Rechtfertigungsgrund


Nach dem Grundsatz der Einheit der Rechtsordnung soll ein und dasselbe Verhalten nicht in einem Teilbereich der Rechtsordnung als erlaubt, in einem anderen dagegen als verboten angesehen werden. Daher gelten Rechtfertigungsgründe in der gesamten Rechtsordnung, also dem Zivil-, Straf- und Öffentlichen Recht.[2] Ist ein Verhalten nach den Regeln über den zivilrechtlichen Notstand gedeckt (§ 228, § 904 BGB), wird es auch nicht bestraft oder mit Bußgeld geahndet (§ 34 StGB, § 16 OWiG).[3]

Im Bereich des Deliktsrechts hat der Gesetzgeber die Schadensersatzpflicht für unerlaubte Handlungen geregelt. Die Verletzung eines Rechtsguts oder eines Schutzgesetzes indiziert die Rechtswidrigkeit dieser Handlung. Die Verpflichtung zum Schadensersatz tritt aber nicht ein, wenn die Handlung nicht widerrechtlich war, d. h. durch einen Rechtfertigungsgrund gedeckt (§ 823 BGB). Es gibt gesetzlich geregelte und sonstige, von der Rechtsprechung anerkannte Rechtfertigungsgründe. Beispiele sind:[4]

Darüber hinaus sind auch außerhalb des Zivilrechts geregelte Rechtfertigungsgründe beachtlich, wie die Wahrnehmung berechtigter Interessen gem. § 193 StGB.

Die ausdrückliche oder mutmaßliche Einwilligung spielt eine Rolle bei ärztlichen Heileingriffen oder Sportverletzungen.
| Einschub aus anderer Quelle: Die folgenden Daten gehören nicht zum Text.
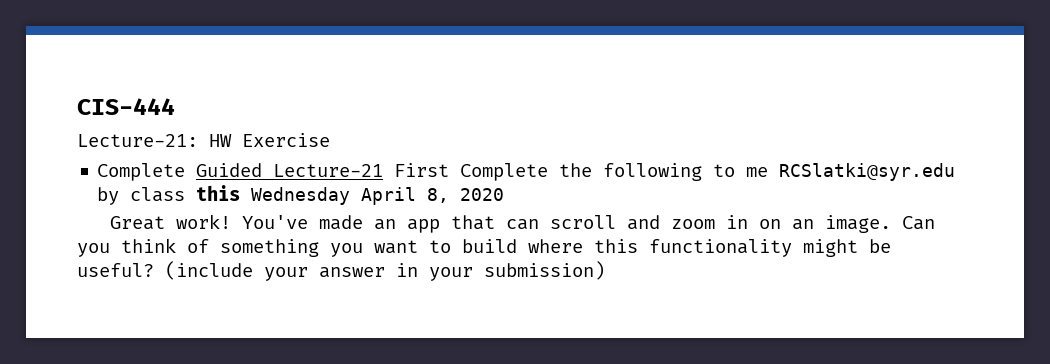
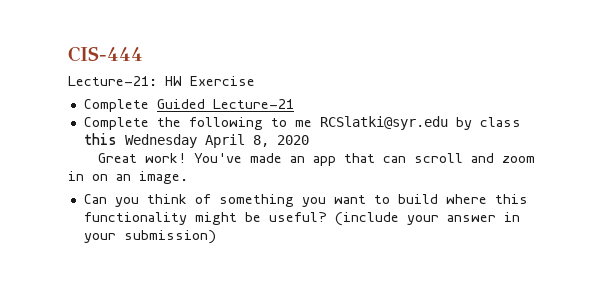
- Complete Guided Lecture-21 First Complete the following to me RCSlatki@syr.edu by class this Wednesday April 8, 2020
+ Complete Guided Lecture-21
+ Complete the following to me RCSlatki@syr.edu by class this Wednesday April 8, 2020
- You've made an app that can scroll and zoom in on an image. Can you think of something you want to build where this functionality might be useful?
+ You've made an app that can scroll and zoom in on an image.
+ Can you think of something you want to build where this functionality might be useful?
Im deutschen Strafrecht ist eine rechtswidrige Tat eine Handlung, die den Tatbestand eines Strafgesetzes verwirklicht (§ 11 Abs. 1 Nr. 5 StGB). Die Tatbestandserfüllung indiziert auch hier die Rechtswidrigkeit. Allein die Rechtswidrigkeit begründet aber noch nicht die Strafbarkeit des Täters. Wenn dem Täter ein Rechtfertigungsgrund zugutekommt, schließt das eine Bestrafung aus.

Das deutsche Strafrecht kennt zahlreiche Rechtfertigungsgründe, die nicht abschließend aufgezählt sind. Sie stehen nicht zwingend im Strafgesetzbuch, sondern sind auch im BGB (z. B. § 228, § 904 BGB) oder der Strafprozessordnung (Recht der vorläufigen Festnahme, § 127 StPO) geregelt. Rechtfertigungsgründe können auch gewohnheitsrechtlich anerkannt sein, beispielsweise die Pflichtenkollision.[6] Die ausdrückliche oder mutmaßliche Einwilligung spielt auch im Strafrecht eine Rolle und ist für die Körperverletzung in § 228 StGB normiert, für den Schwangerschaftsabbruch in § 218a Abs. 2 und 3 StGB.